Cientistas brasileiros avançam na identificação precoce da doença de Alzheimer com exames de sangue. Estudos recentes demonstraram que a proteína p-tau217 é um biomarcador promissor para diferenciar indivíduos saudáveis de pessoas com Alzheimer, com alto grau de confiabilidade. As pesquisas, apoiadas pelo Instituto Serrapilheira, têm como objetivo viabilizar o uso do exame em larga escala pelo Sistema Único de Saúde (SUS).
“Atualmente, no Brasil, existem dois exames capazes de identificar o Alzheimer: o exame de líquor, um procedimento invasivo no qual é feita uma punção lombar, e o exame de imagem (tomografia)”, explica Eduardo Zimmer, pesquisador da Universidade Federal do Rio Grande do Sul (UFRGS) e integrante do estudo. “O problema é que, quando pensamos num país como o Brasil, continental, com 160 milhões de pessoas que dependem do SUS, como vamos fazer esses exames em larga escala? Uma punção lombar necessita de infraestrutura, experiência e normalmente é o neurologista que faz. Já o exame de imagem é muito caro para usar no SUS em todo o país”.
A pesquisa, conduzida por 23 cientistas, incluindo oito brasileiros, analisou mais de 110 estudos envolvendo cerca de 30 mil pessoas. Os testes realizados com 59 pacientes mostraram que o exame de sangue apresenta desempenho comparável ao “padrão ouro” do exame de líquor, atingindo confiabilidade superior a 90%, índice recomendado pela Organização Mundial da Saúde (OMS).

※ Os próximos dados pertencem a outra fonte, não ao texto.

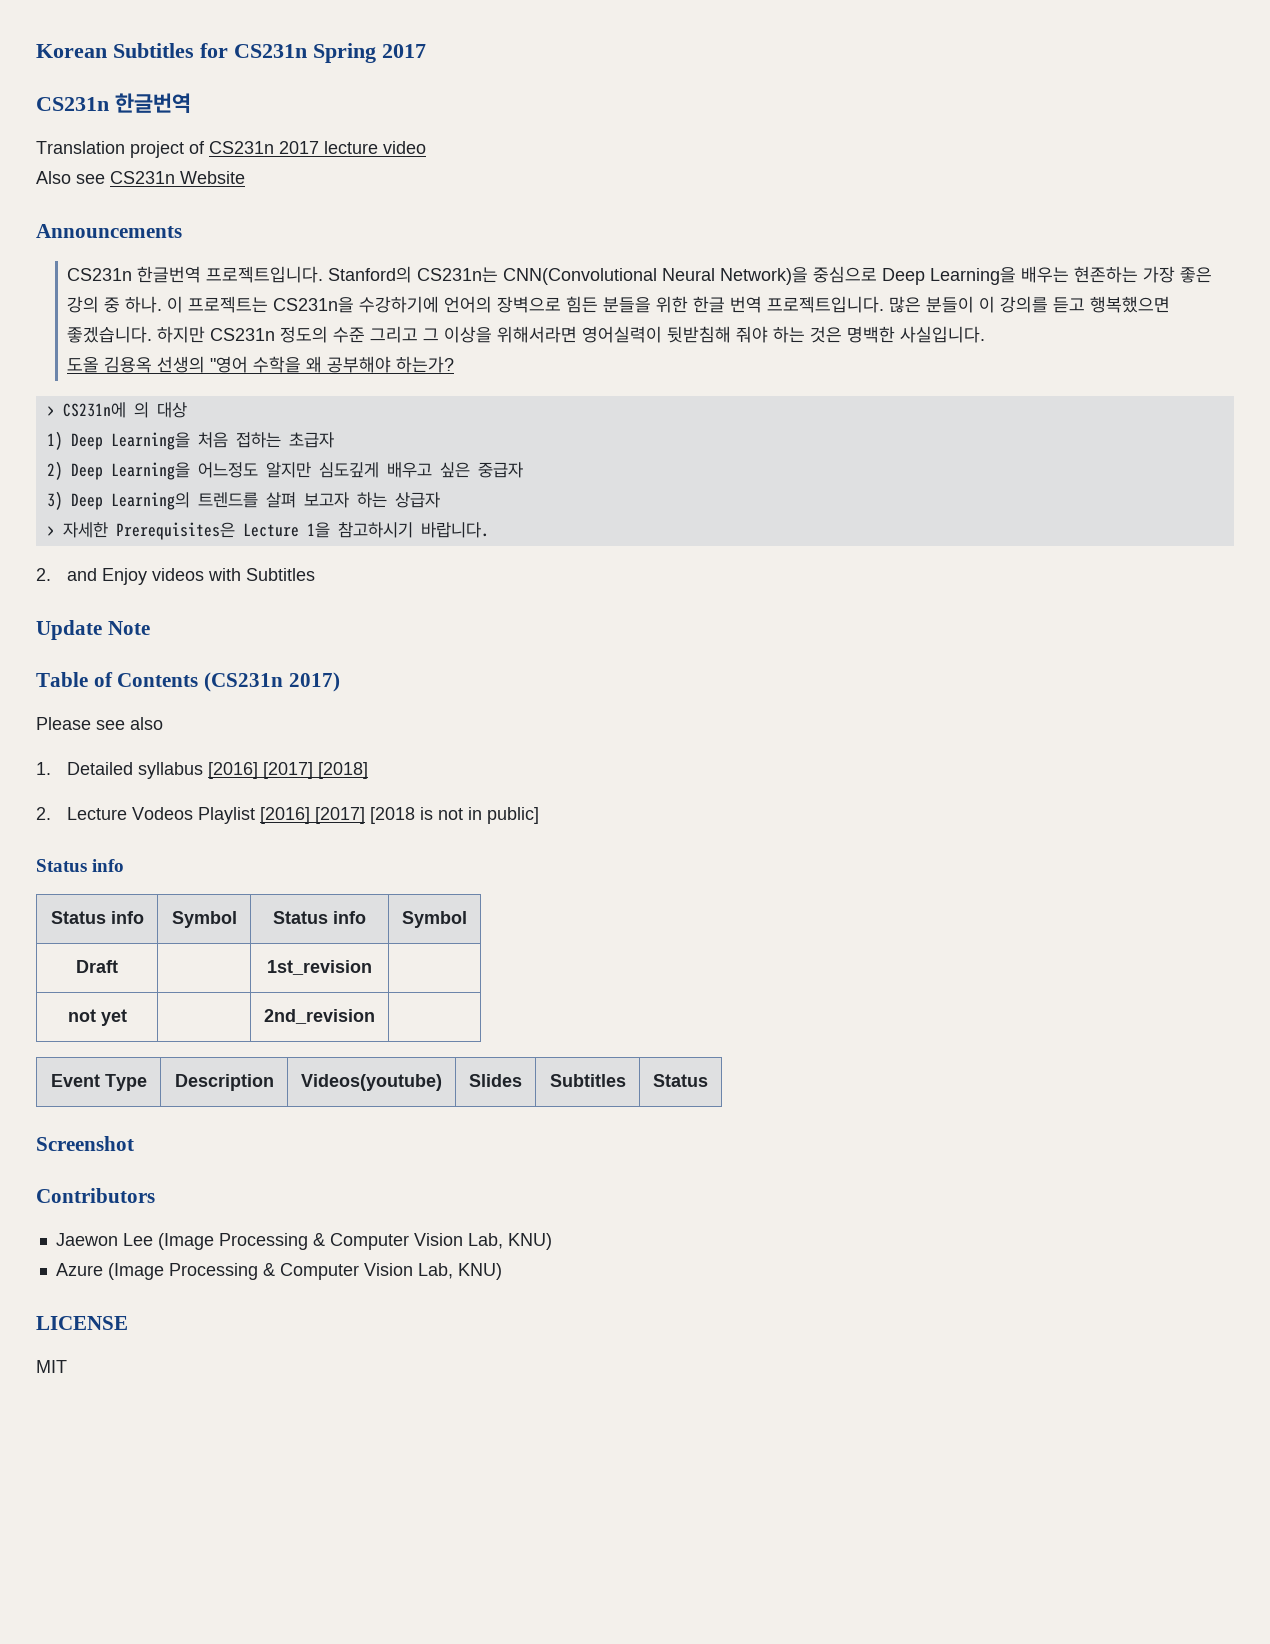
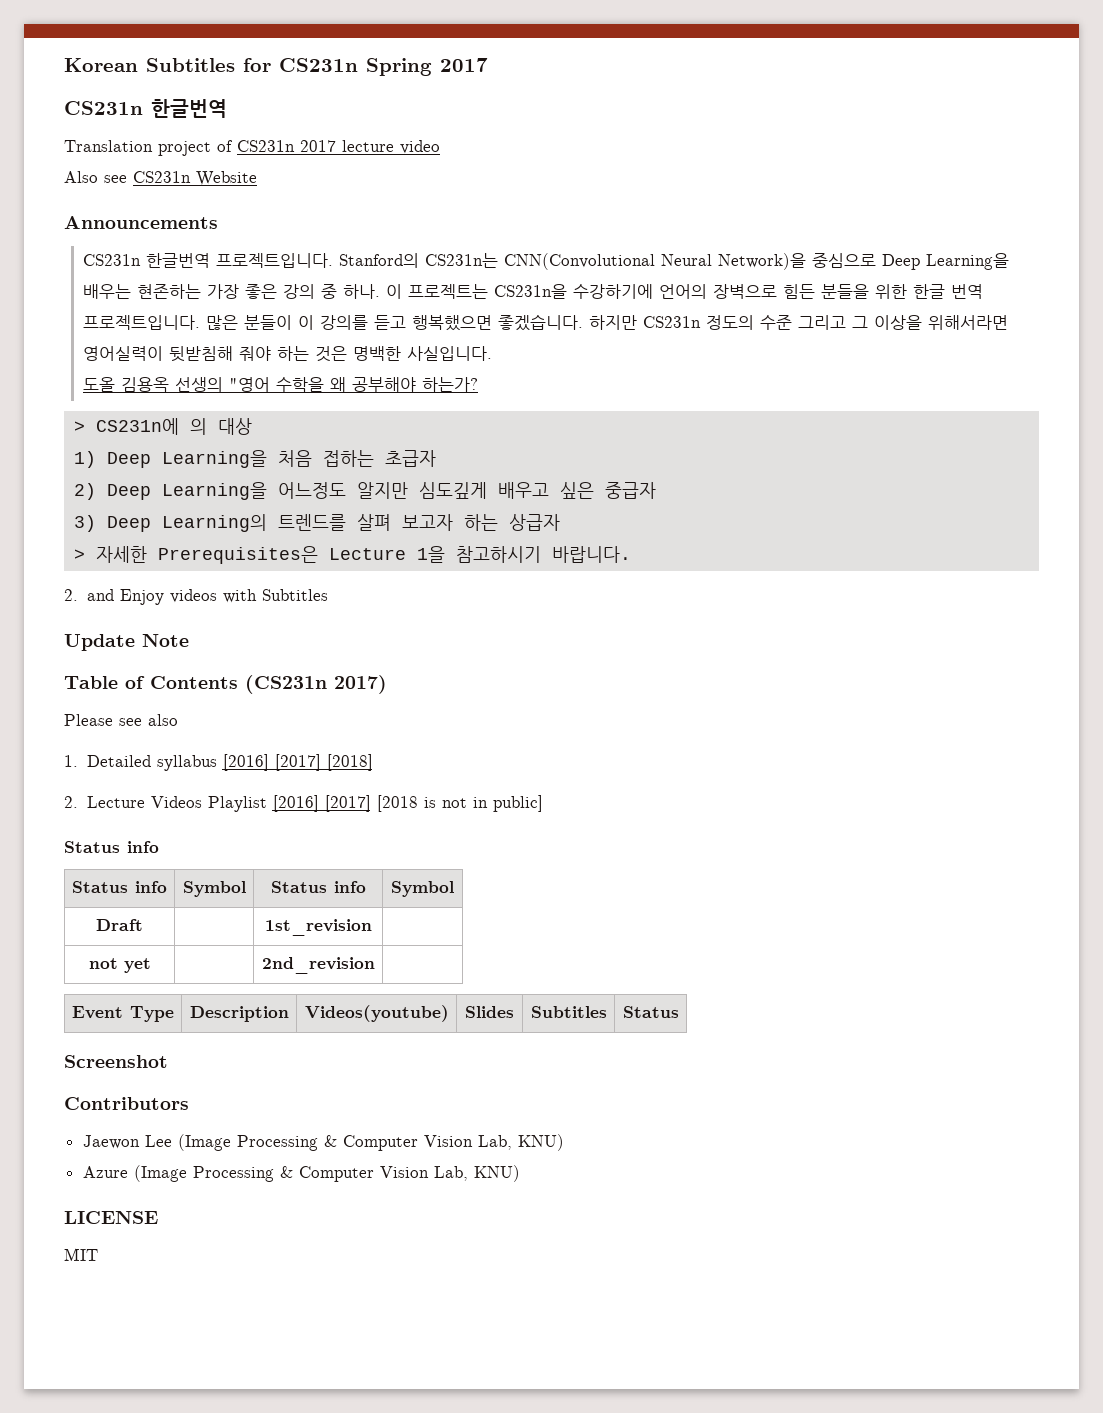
[132,807,194,820] Vodeos -> [150,796,202,808] Videos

Segundo Zimmer, outro estudo conduzido em paralelo pelo Instituto D’Or e pela Universidade Federal do Rio de Janeiro (UFRJ) confirmou resultados semelhantes, apesar de diferenças genéticas e socioculturais das regiões. “São duas regiões diferentes do país, com genética e características socioculturais completamente diferentes, e o exame funcionou muito bem”, afirmou.
O estudo também apontou que a baixa escolaridade parece agravar a progressão da doença, reforçando a influência de fatores socioeconômicos e educacionais no envelhecimento cerebral. “A baixa escolaridade é um fator de risco muito importante para o declínio cognitivo, ficando acima de idade e sexo. Fizemos esse estudo no Brasil e o primeiro lugar disparado é a baixa escolaridade. No contexto biológico, a gente entende que o cérebro que é exposto a educação formal cria mais conexões. É como se a gente exercitasse o cérebro, que fica mais resistente ao declínio cognitivo”, explicou Zimmer.
Perspectiva para o SUS
Atualmente, o diagnóstico por exame de sangue é disponível apenas na rede privada. Testes importados, como o americano PrecivityAD2, chegam a custar R$ 3,6 mil no Brasil. Zimmer destacou que, para que o exame seja incorporado ao SUS, ainda será necessário avaliar a performance, a logística e o impacto sobre o diagnóstico precoce.
“Precisamos de várias avaliações para entender onde as análises serão feitas, quando esses exames vão ser utilizados, que população será beneficiada, se vai acelerar ou não o diagnóstico no SUS”, disse. Ele estimou que os resultados definitivos da pesquisa estarão disponíveis em cerca de dois anos e que os estudos começarão com pessoas com mais de 55 anos, visando identificar a fase pré-clínica da doença.
De acordo com a OMS, cerca de 57 milhões de pessoas no mundo vivem com algum tipo de demência, sendo que pelo menos 60% têm Alzheimer. No Brasil, o Relatório Nacional sobre Demência de 2024 estima que 1,8 milhão de pessoas tenham a doença, número que pode triplicar até 2050.
O estudo foi publicado na revista Molecular Psychiatry e teve seus resultados reforçados em revisão internacional no Lancet Neurology, em setembro.